Le 4 février 2026, à la cour correctionnelle du Mans, un homme de 29 ans a reçu une peine de douze mois de prison avec sursis pour des actes de violence et de séquestration à l'encontre de sa compagne enceinte de trois mois.
Dans un climat tendu, ce mercredi, l'homme est confronté à des accusations de violences conjugales, enlèvement et séquestration arbitraire. Les événements se sont déroulés entre le 31 janvier et le 1er février 2026, lors d'une altercation à leur domicile à La Ferté-Bernard. La victime, enceinte, a subi des agressions physiques, avec des gifles, des coups et des étranglements, motivées par le refus de l'homme de voir sa compagne publier des photos d'elle sur les réseaux sociaux.
Ce prononcé ne fait que rappeler la nécessité de lutter contre les violences conjugales en France, où les chiffres restent alarmants. Selon des études récentes, presque une femme sur dix a subi des violences au cours de sa vie, et le phénomène est en partie exacerbée par des tensions relationnelles pendant la grossesse, comme l'indiquent des experts en psychologie familiale.

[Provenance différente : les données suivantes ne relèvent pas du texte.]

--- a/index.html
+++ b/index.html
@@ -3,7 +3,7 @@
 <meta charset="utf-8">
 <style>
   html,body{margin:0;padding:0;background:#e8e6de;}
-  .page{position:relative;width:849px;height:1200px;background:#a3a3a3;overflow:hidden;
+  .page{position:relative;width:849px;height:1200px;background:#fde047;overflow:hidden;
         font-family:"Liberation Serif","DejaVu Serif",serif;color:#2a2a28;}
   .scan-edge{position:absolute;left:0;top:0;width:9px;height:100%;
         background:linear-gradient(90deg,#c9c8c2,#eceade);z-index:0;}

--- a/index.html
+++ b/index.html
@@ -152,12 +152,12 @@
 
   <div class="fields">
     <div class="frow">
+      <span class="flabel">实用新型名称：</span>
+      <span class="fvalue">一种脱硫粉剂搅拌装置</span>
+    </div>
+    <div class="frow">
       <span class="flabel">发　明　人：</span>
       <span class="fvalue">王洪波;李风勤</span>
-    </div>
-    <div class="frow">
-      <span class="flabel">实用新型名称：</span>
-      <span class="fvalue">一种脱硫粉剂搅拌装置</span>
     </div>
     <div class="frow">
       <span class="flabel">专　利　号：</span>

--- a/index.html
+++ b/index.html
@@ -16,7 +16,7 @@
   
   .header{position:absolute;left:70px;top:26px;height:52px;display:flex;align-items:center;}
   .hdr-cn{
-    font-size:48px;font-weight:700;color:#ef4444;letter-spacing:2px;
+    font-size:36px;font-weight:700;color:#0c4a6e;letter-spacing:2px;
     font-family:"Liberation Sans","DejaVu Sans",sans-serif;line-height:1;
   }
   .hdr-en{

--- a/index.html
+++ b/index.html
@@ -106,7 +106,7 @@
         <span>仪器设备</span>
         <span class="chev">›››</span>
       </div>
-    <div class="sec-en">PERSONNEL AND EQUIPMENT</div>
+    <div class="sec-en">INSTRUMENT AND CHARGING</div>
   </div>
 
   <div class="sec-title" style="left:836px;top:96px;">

Marie Leclerc, psychologue spécialisée dans les violences conjugales, déclare : "Il est vital que les victimes se sentent soutenues et écoutées. Des mesures de protection doivent être mises en place pour éviter des tragédies futures." Les interventions des services sociaux et des associations spécialisées sont également essentielles pour apporter soutien et assistance aux victimes.
Alors que les décideurs politiques s'efforcent de renforcer les lois contre les violences conjugales, des défis demeurent. La sensibilisation continue et la prévention doivent être des priorités pour le gouvernement, ainsi que pour les organismes non gouvernementaux, afin de briser le cycle des violences.